Court of Appeals of Virginia. Richmond
Apr 19, 1994
Record No. 2527-92-2 (Va. Ct. App. Apr. 19, 1994)

Opinion

Record No. 2527-92-2

April 19, 1994

FROM THE CIRCUIT COURT OF THE CITY OF COLONIAL HEIGHTS WILLIAM R. SHELTON, JUDGE

Russell L. Watson, Jr., for appellant.

Marla Lynn Graff, Assistant Attorney General (Stephen D. Rosenthal, Attorney General, on brief), for appellee.

Present: Judges Benton, Willis and Senior Judge Cole

Judge Marvin F. Cole was appointed Senior Judge effective July 12, 1993, pursuant to Code § 17-116.01:1.

Argued at Richmond, Virginia


MEMORANDUM OPINION

Pursuant to Code § 17-116.010 this opinion is not designated for publication.


Nelson King Urquhart appeals his conviction for grand larceny. He contends that the evidence did not prove beyond a reasonable doubt that he intended to deprive the owner permanently of the automobile that he drove away from the owner's house. We affirm the conviction.

The evidence proved that at 5:40 a.m. on December 5, 1991, the temperature was twenty-eight degrees. A nurse started her automobile and left it idling in front of her house. She left the doors of her automobile unlocked and returned to her house to collect items to take to work. As she was leaving her house again, she saw her automobile moving along the street. Shortly after she saw the moving automobile, the person inside the automobile turned on its lights and drove the automobile away from the house. The nurse had not given anyone permission to drive her automobile.

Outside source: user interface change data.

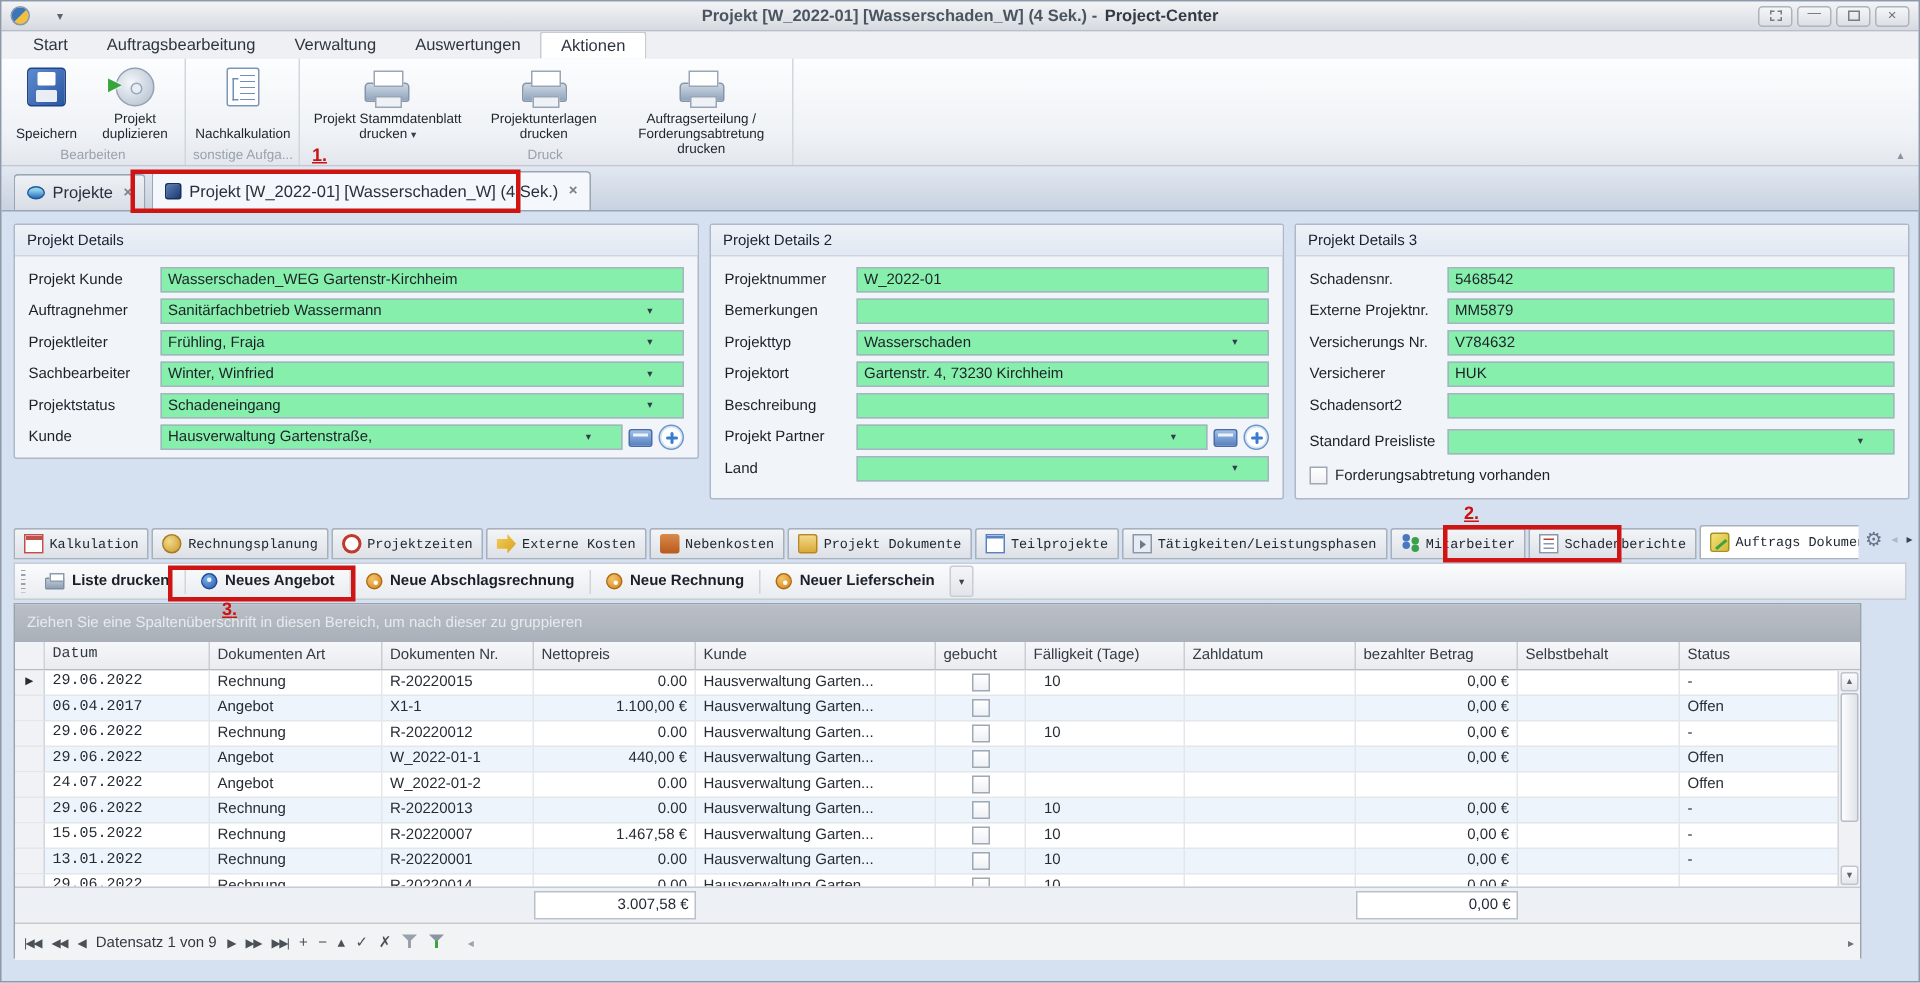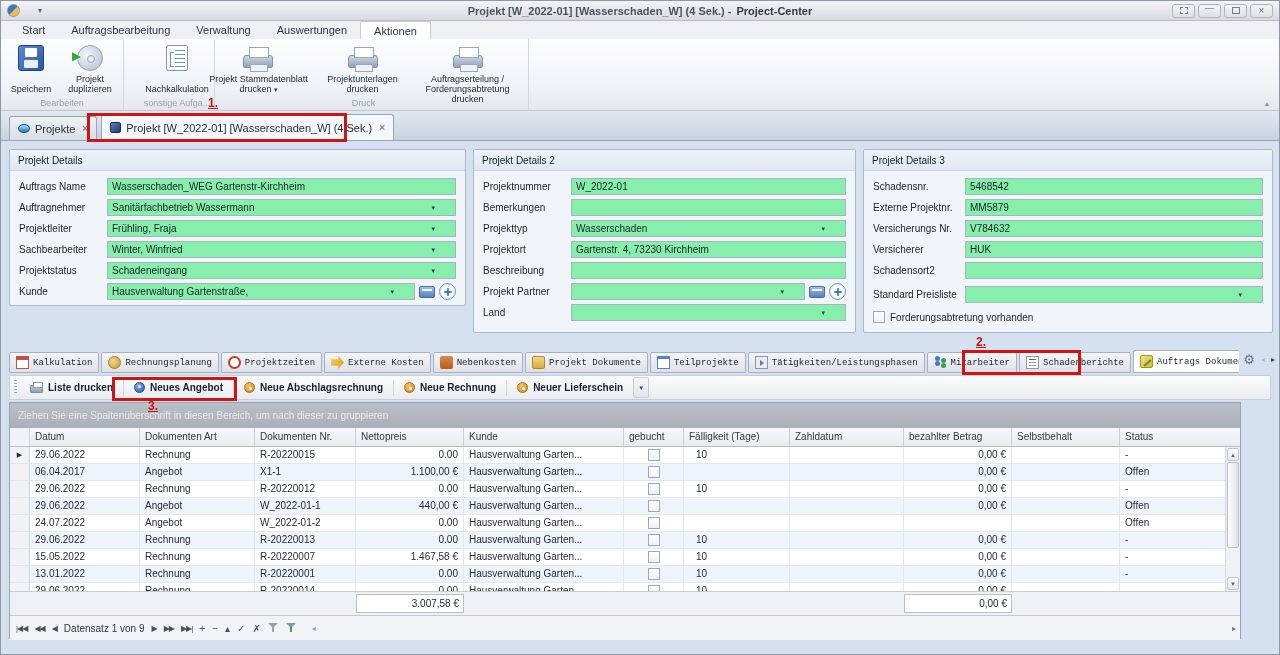"Nachkalkulation" div.rgroup { left: 139px -> 124px }
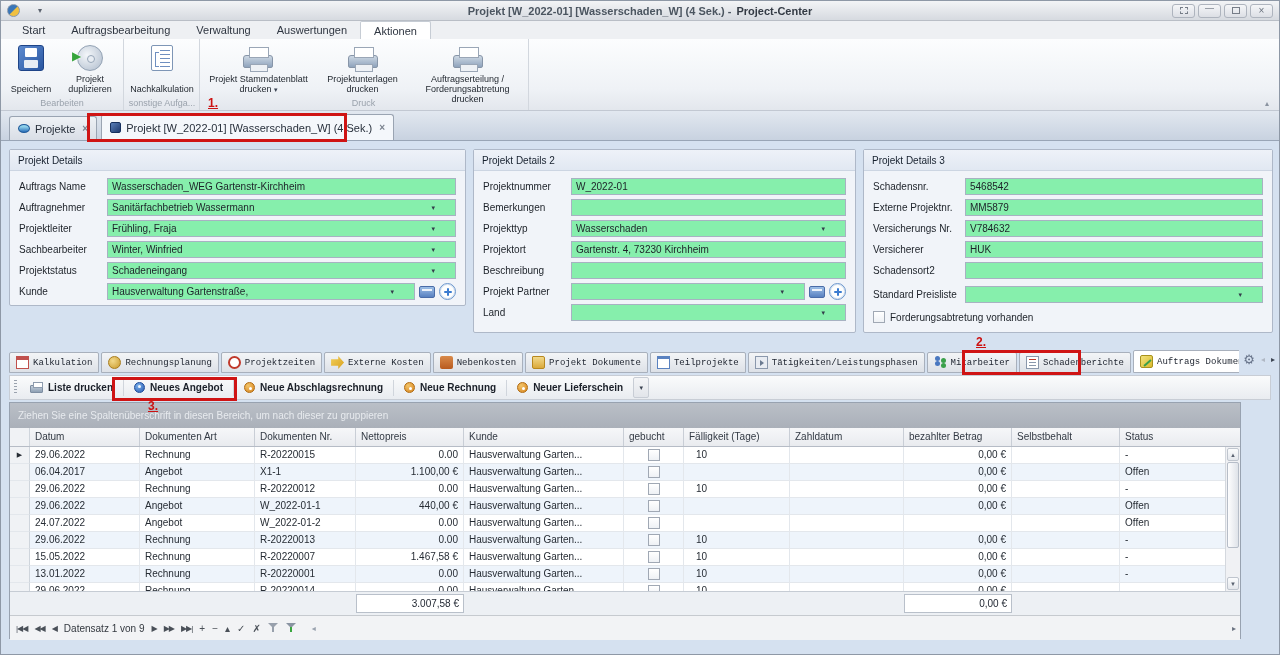"Auftrags Name" span.flabel { text: Auftrags Name -> Projekt Kunde }
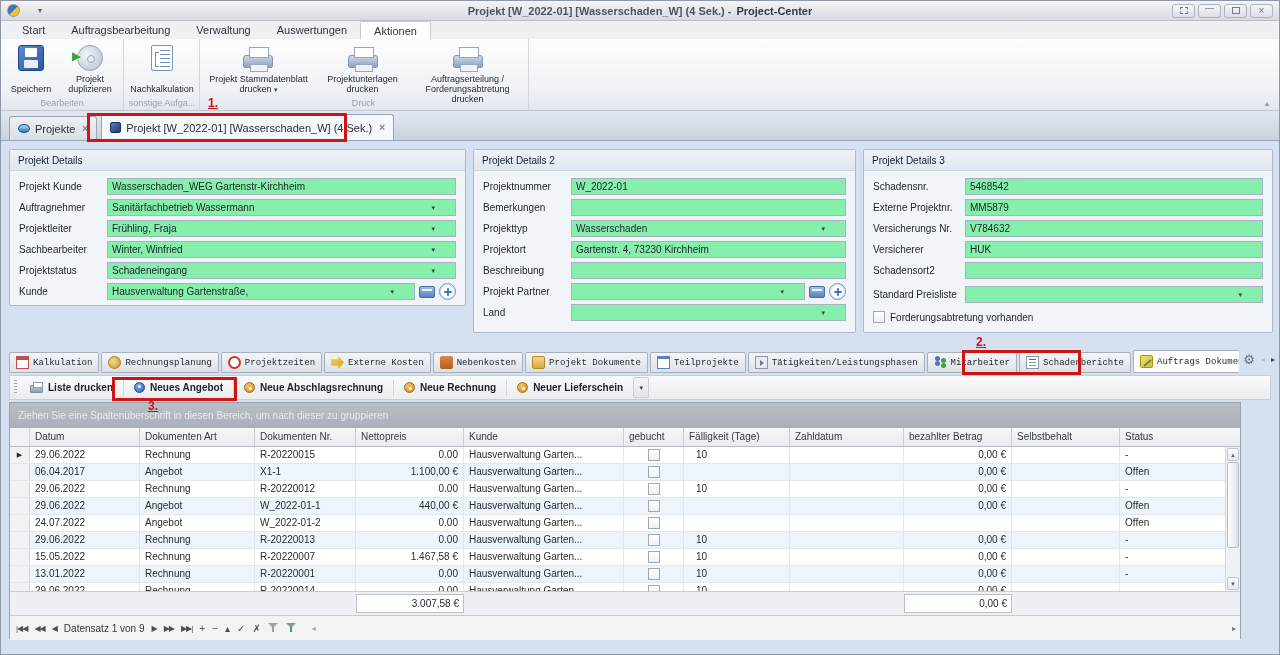"Datum" .c-datum { font-family: none -> Liberation Mono, monospace }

A police officer who was on a main thoroughfare near the residence received a report of the incident. Shortly after the officer received the report, he saw the automobile passing him. The officer followed the automobile. When the officer activated his warning lights and siren as a signal for the driver to stop, the driver turned left onto another street and continued to drive away. As other police vehicles arrived, the driver turned onto several more streets, failed to stop at three stop signs, circled around the backyard of a residence, drove back onto a street and continued to drive away. With three police vehicles following the driver along a small street and two police vehicles approaching from the opposite direction, the driver finally stopped.

The police arrested Urquhart, who was the only person in the automobile. Urquhart told the arresting officer that he took the automobile because he was cold. He later told the officer that he had attempted to get arrested the previous night in an adjoining city in order to have a warm place to sleep.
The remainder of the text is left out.